RECORDED DATA ->
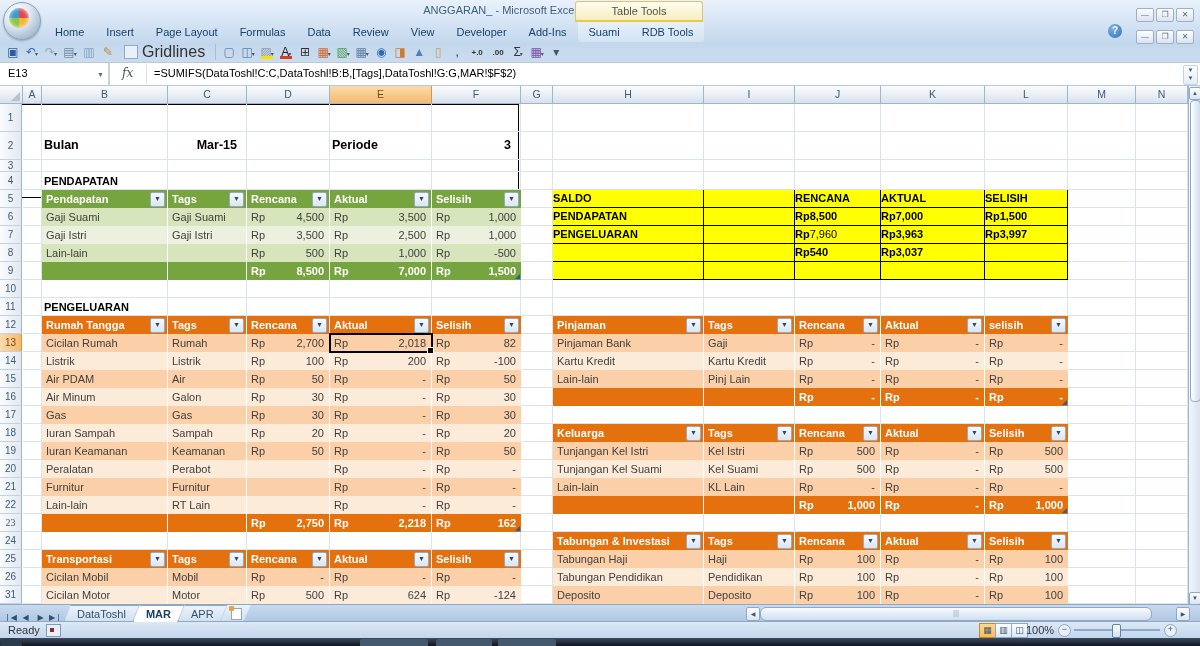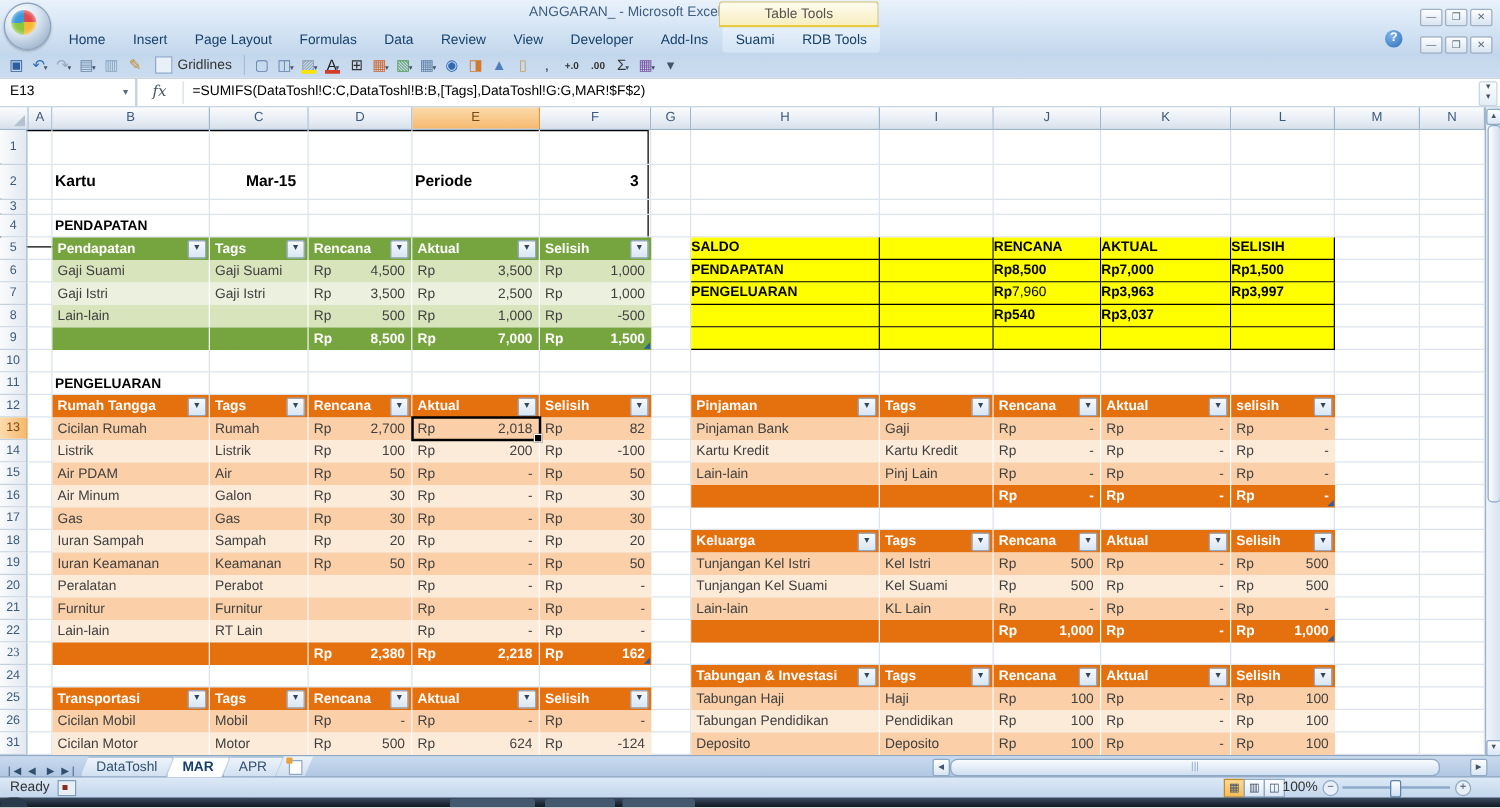--- a/index.html
+++ b/index.html
@@ -33,21 +33,21 @@
   .rtab{padding:0 11px;line-height:20px;white-space:nowrap;}
   #ctx-tabs{display:flex;background:linear-gradient(#E6F0FA,#D4E4F4);border-radius:0 0 3px 3px;}
   
   #toolbar{left:4px;top:42px;height:20px;display:flex;align-items:center;gap:1px;}
   .tbi{position:relative;width:18px;height:17px;text-align:center;line-height:17px;font-size:12px;}
   .tbi .bar{position:absolute;left:3px;right:3px;bottom:2px;height:3px;}
   .tbi .caret{font-size:6px;color:#44546A;margin-left:-1px;}
   .tbi.small-txt{font-size:8px;font-weight:bold;color:#333;width:20px;}
   #gridlines-group{display:flex;align-items:center;margin:0 6px;}
   #gridlines-box{width:12px;height:12px;border:1px solid #8EA9C9;background:#EAF0F8;margin-right:4px;}
-  #gridlines-label{font-size:11px;color:#333;}
+  #gridlines-label{font-size:16px;color:#333;}
   #toolbar-sep{width:1px;height:16px;background:#A9BDD3;margin:0 3px;}
   
   #formulabar{left:0;top:62px;width:1200px;height:22px;background:#fff;border-top:1px solid #B9C9DC;
     border-bottom:1px solid #B9C9DC;}
   #namebox{left:0;top:0;width:108px;height:22px;border-right:2px solid #C6D3E0;}
   #namebox-value{left:8px;top:4px;font-size:11px;color:#000;}
   #namebox-arrow{right:4px;top:8px;font-size:7px;color:#5A6B7E;}
   #fx-label{left:122px;top:3px;font-size:12px;font-style:italic;
     font-family:"DejaVu Serif",serif;color:#44546A;}
   #fx-sep{left:146px;top:2px;width:1px;height:18px;background:#D5DEE9;}
@@ -635,21 +635,21 @@
       <div class="gcell" style="left: 330px; top: 482px; width: 102px; height: 18px;"></div>
       <div class="gcell" style="left: 432px; top: 482px; width: 89px; height: 18px;"></div>
       <div class="gcell" style="left: 521px; top: 482px; width: 32px; height: 18px;"></div>
       <div class="gcell" style="left: 553px; top: 482px; width: 151px; height: 18px;"></div>
       <div class="gcell" style="left: 704px; top: 482px; width: 91px; height: 18px;"></div>
       <div class="gcell" style="left: 795px; top: 482px; width: 86px; height: 18px;"></div>
       <div class="gcell" style="left: 881px; top: 482px; width: 104px; height: 18px;"></div>
       <div class="gcell" style="left: 985px; top: 482px; width: 83px; height: 18px;"></div>
       <div class="gcell" style="left: 1068px; top: 482px; width: 68px; height: 18px;"></div>
       <div class="gcell" style="left: 1136px; top: 482px; width: 52px; height: 18px;"></div>
-      <div class="slabel" style="left: 44px; top: 34px; font-size: 12.5px; font-weight: bold;">Kartu</div>
+      <div class="slabel" style="left: 44px; top: 34px; font-size: 12.5px; font-weight: bold;">Bulan</div>
       <div class="slabel" style="left: 168px; top: 34px; width: 69px; text-align: right; font-size: 12.5px; font-weight: bold;">Mar-15</div>
       <div class="slabel" style="left: 332px; top: 34px; font-size: 12.5px; font-weight: bold;">Periode</div>
       <div class="slabel" style="left: 432px; top: 34px; width: 79px; text-align: right; font-size: 12.5px; font-weight: bold;">3</div>
       <div class="slabel" style="left: 44px; top: 71px; font-size: 11px; font-weight: bold;">PENDAPATAN</div>
       <div class="slabel" style="left: 44px; top: 197px; font-size: 11px; font-weight: bold;">PENGELUARAN</div>
       <div class="tcell thead" style="left: 42px; top: 86px; width: 126px; height: 18px; background: rgb(118, 164, 62); border-right: 1px solid rgb(255, 255, 255); z-index: 3;"><span class="txt">Pendapatan</span><span class="drop">▼</span></div>
       <div class="tcell thead" style="left: 168px; top: 86px; width: 79px; height: 18px; background: rgb(118, 164, 62); border-right: 1px solid rgb(255, 255, 255); z-index: 3;"><span class="txt">Tags</span><span class="drop">▼</span></div>
       <div class="tcell thead" style="left: 247px; top: 86px; width: 83px; height: 18px; background: rgb(118, 164, 62); border-right: 1px solid rgb(255, 255, 255); z-index: 3;"><span class="txt">Rencana</span><span class="drop">▼</span></div>
       <div class="tcell thead" style="left: 330px; top: 86px; width: 102px; height: 18px; background: rgb(118, 164, 62); border-right: 1px solid rgb(255, 255, 255); z-index: 3;"><span class="txt">Aktual</span><span class="drop">▼</span></div>
       <div class="tcell thead" style="left: 432px; top: 86px; width: 89px; height: 18px; background: rgb(118, 164, 62); border-right: none; z-index: 3;"><span class="txt">Selisih</span><span class="drop">▼</span></div>
@@ -869,21 +869,21 @@
         <span class="val">-</span>
       </div>
       <div class="tcell" style="left: 432px; top: 392px; width: 89px; height: 18px; background: rgb(253, 235, 217); border-right: none; z-index: 3;">
         <span class="rp">Rp</span>
         <span class="val">-</span>
       </div>
       <div class="tcell ttotal" style="left: 42px; top: 410px; width: 126px; height: 18px; background: rgb(228, 112, 14); border-right: 1px solid rgb(255, 255, 255); z-index: 3;"></div>
       <div class="tcell ttotal" style="left: 168px; top: 410px; width: 79px; height: 18px; background: rgb(228, 112, 14); border-right: 1px solid rgb(255, 255, 255); z-index: 3;"></div>
       <div class="tcell ttotal" style="left: 247px; top: 410px; width: 83px; height: 18px; background: rgb(228, 112, 14); border-right: 1px solid rgb(255, 255, 255); z-index: 3;">
         <span class="rp" style="font-weight: bold;">Rp</span>
-        <span class="val" style="font-weight: bold;">2,380</span>
+        <span class="val" style="font-weight: bold;">2,750</span>
       </div>
       <div class="tcell ttotal" style="left: 330px; top: 410px; width: 102px; height: 18px; background: rgb(228, 112, 14); border-right: 1px solid rgb(255, 255, 255); z-index: 3;">
         <span class="rp" style="font-weight: bold;">Rp</span>
         <span class="val" style="font-weight: bold;">2,218</span>
       </div>
       <div class="tcell ttotal" style="left: 432px; top: 410px; width: 89px; height: 18px; background: rgb(228, 112, 14); border-right: none; z-index: 3;">
         <span class="rp" style="font-weight: bold;">Rp</span>
         <span class="val" style="font-weight: bold;">162</span>
         <span class="handle"></span>
       </div>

WORK INSTRUCTION -> Would you provide an exact, picture-free copy of the data above?

RESULT FOR THIS TASK ->
--- a/index.html
+++ b/index.html
@@ -33,21 +33,21 @@
   .rtab{padding:0 11px;line-height:20px;white-space:nowrap;}
   #ctx-tabs{display:flex;background:linear-gradient(#E6F0FA,#D4E4F4);border-radius:0 0 3px 3px;}
   
   #toolbar{left:4px;top:42px;height:20px;display:flex;align-items:center;gap:1px;}
   .tbi{position:relative;width:18px;height:17px;text-align:center;line-height:17px;font-size:12px;}
   .tbi .bar{position:absolute;left:3px;right:3px;bottom:2px;height:3px;}
   .tbi .caret{font-size:6px;color:#44546A;margin-left:-1px;}
   .tbi.small-txt{font-size:8px;font-weight:bold;color:#333;width:20px;}
   #gridlines-group{display:flex;align-items:center;margin:0 6px;}
   #gridlines-box{width:12px;height:12px;border:1px solid #8EA9C9;background:#EAF0F8;margin-right:4px;}
-  #gridlines-label{font-size:11px;color:#333;}
+  #gridlines-label{font-size:16px;color:#333;}
   #toolbar-sep{width:1px;height:16px;background:#A9BDD3;margin:0 3px;}
   
   #formulabar{left:0;top:62px;width:1200px;height:22px;background:#fff;border-top:1px solid #B9C9DC;
     border-bottom:1px solid #B9C9DC;}
   #namebox{left:0;top:0;width:108px;height:22px;border-right:2px solid #C6D3E0;}
   #namebox-value{left:8px;top:4px;font-size:11px;color:#000;}
   #namebox-arrow{right:4px;top:8px;font-size:7px;color:#5A6B7E;}
   #fx-label{left:122px;top:3px;font-size:12px;font-style:italic;
     font-family:"DejaVu Serif",serif;color:#44546A;}
   #fx-sep{left:146px;top:2px;width:1px;height:18px;background:#D5DEE9;}
@@ -635,21 +635,21 @@
       <div class="gcell" style="left: 330px; top: 482px; width: 102px; height: 18px;"></div>
       <div class="gcell" style="left: 432px; top: 482px; width: 89px; height: 18px;"></div>
       <div class="gcell" style="left: 521px; top: 482px; width: 32px; height: 18px;"></div>
       <div class="gcell" style="left: 553px; top: 482px; width: 151px; height: 18px;"></div>
       <div class="gcell" style="left: 704px; top: 482px; width: 91px; height: 18px;"></div>
       <div class="gcell" style="left: 795px; top: 482px; width: 86px; height: 18px;"></div>
       <div class="gcell" style="left: 881px; top: 482px; width: 104px; height: 18px;"></div>
       <div class="gcell" style="left: 985px; top: 482px; width: 83px; height: 18px;"></div>
       <div class="gcell" style="left: 1068px; top: 482px; width: 68px; height: 18px;"></div>
       <div class="gcell" style="left: 1136px; top: 482px; width: 52px; height: 18px;"></div>
-      <div class="slabel" style="left: 44px; top: 34px; font-size: 12.5px; font-weight: bold;">Kartu</div>
+      <div class="slabel" style="left: 44px; top: 34px; font-size: 12.5px; font-weight: bold;">Bulan</div>
       <div class="slabel" style="left: 168px; top: 34px; width: 69px; text-align: right; font-size: 12.5px; font-weight: bold;">Mar-15</div>
       <div class="slabel" style="left: 332px; top: 34px; font-size: 12.5px; font-weight: bold;">Periode</div>
       <div class="slabel" style="left: 432px; top: 34px; width: 79px; text-align: right; font-size: 12.5px; font-weight: bold;">3</div>
       <div class="slabel" style="left: 44px; top: 71px; font-size: 11px; font-weight: bold;">PENDAPATAN</div>
       <div class="slabel" style="left: 44px; top: 197px; font-size: 11px; font-weight: bold;">PENGELUARAN</div>
       <div class="tcell thead" style="left: 42px; top: 86px; width: 126px; height: 18px; background: rgb(118, 164, 62); border-right: 1px solid rgb(255, 255, 255); z-index: 3;"><span class="txt">Pendapatan</span><span class="drop">▼</span></div>
       <div class="tcell thead" style="left: 168px; top: 86px; width: 79px; height: 18px; background: rgb(118, 164, 62); border-right: 1px solid rgb(255, 255, 255); z-index: 3;"><span class="txt">Tags</span><span class="drop">▼</span></div>
       <div class="tcell thead" style="left: 247px; top: 86px; width: 83px; height: 18px; background: rgb(118, 164, 62); border-right: 1px solid rgb(255, 255, 255); z-index: 3;"><span class="txt">Rencana</span><span class="drop">▼</span></div>
       <div class="tcell thead" style="left: 330px; top: 86px; width: 102px; height: 18px; background: rgb(118, 164, 62); border-right: 1px solid rgb(255, 255, 255); z-index: 3;"><span class="txt">Aktual</span><span class="drop">▼</span></div>
       <div class="tcell thead" style="left: 432px; top: 86px; width: 89px; height: 18px; background: rgb(118, 164, 62); border-right: none; z-index: 3;"><span class="txt">Selisih</span><span class="drop">▼</span></div>
@@ -869,21 +869,21 @@
         <span class="val">-</span>
       </div>
       <div class="tcell" style="left: 432px; top: 392px; width: 89px; height: 18px; background: rgb(253, 235, 217); border-right: none; z-index: 3;">
         <span class="rp">Rp</span>
         <span class="val">-</span>
       </div>
       <div class="tcell ttotal" style="left: 42px; top: 410px; width: 126px; height: 18px; background: rgb(228, 112, 14); border-right: 1px solid rgb(255, 255, 255); z-index: 3;"></div>
       <div class="tcell ttotal" style="left: 168px; top: 410px; width: 79px; height: 18px; background: rgb(228, 112, 14); border-right: 1px solid rgb(255, 255, 255); z-index: 3;"></div>
       <div class="tcell ttotal" style="left: 247px; top: 410px; width: 83px; height: 18px; background: rgb(228, 112, 14); border-right: 1px solid rgb(255, 255, 255); z-index: 3;">
         <span class="rp" style="font-weight: bold;">Rp</span>
-        <span class="val" style="font-weight: bold;">2,380</span>
+        <span class="val" style="font-weight: bold;">2,750</span>
       </div>
       <div class="tcell ttotal" style="left: 330px; top: 410px; width: 102px; height: 18px; background: rgb(228, 112, 14); border-right: 1px solid rgb(255, 255, 255); z-index: 3;">
         <span class="rp" style="font-weight: bold;">Rp</span>
         <span class="val" style="font-weight: bold;">2,218</span>
       </div>
       <div class="tcell ttotal" style="left: 432px; top: 410px; width: 89px; height: 18px; background: rgb(228, 112, 14); border-right: none; z-index: 3;">
         <span class="rp" style="font-weight: bold;">Rp</span>
         <span class="val" style="font-weight: bold;">162</span>
         <span class="handle"></span>
       </div>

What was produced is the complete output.